Murray is monitoring Bryan's progress.
"I just represent an option for him," Bob Bryan said. "That guy does everything you can possibly do as far as training and rehab and he's talked to a million specialists. But I'm the only guy to be playing on tour with a metal hip.
"And so he's been watching me like a hawk. He's asking me how I'm feeling after matches after practices where I'm at, just trying to gauge how long it would take him or if this procedure is an option."
Of course, covering half the court in doubles is not nearly as physically punishing as covering the full court in singles.

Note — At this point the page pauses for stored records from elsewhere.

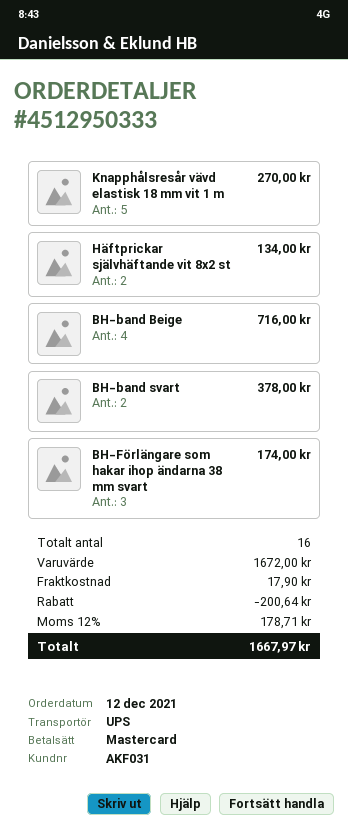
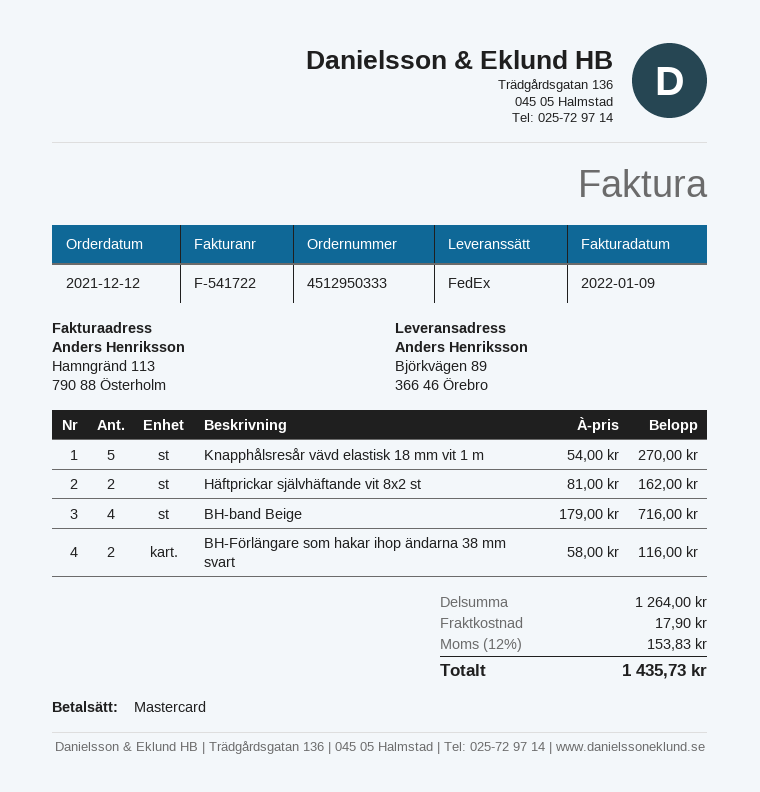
shipping method: UPS -> FedEx
Häftprickar självhäftande vit 8x2 st: 2 for 134.00 -> 2 for 162.00
BH-band svart: 2 for 378.00 -> none
BH-Förlängare som hakar ihop ändarna 38 mm svart: 3 for 174.00 -> 2 for 116.00
subtotal: 1672.00 -> 1264.00
discount: 200.64 -> none
tax: 12% = 178.71 -> 12% = 153.83
total: 1667.97 -> 1435.73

That's one reason why the six-time Australian Open doubles champion has not advised the five-time Melbourne singles finalist to have the surgery: Bryan knows singles "is a different monster."
"I never once told him that this is the way to go," Bob Bryan said. "Because I do see: Singles is a different monster. Those guys are really sliding around and killing themselves for four hours.
"So who knows if this (hip) joint would hold up. It's not going to break, but who knows if you'd have that little explosiveness needed to be super quick on the singles court? If you're a step slow it's very exposed out there on the singles court.
"So I'm just telling him I feel great, quality of life is great, practices are going well. You know, maybe I'm not 100 percent yet, but I'm only five months (since surgery). The doctor said this is more like seven or eight months until you feel perfect. Until I feel that I can't give you the guarantee."
The 41-year-old Bryan believes the procedure is likely Murray's last shot to save his career.
More importantly, he says it could improve the quality of life for the father of two.
"I think it's to the point this is probably his last option," Bob Bryan said. "I'd love to see him do it just for quality of life. He can sleep, walk, be with the kids and play. It's frustrating when you can't put on your shoes."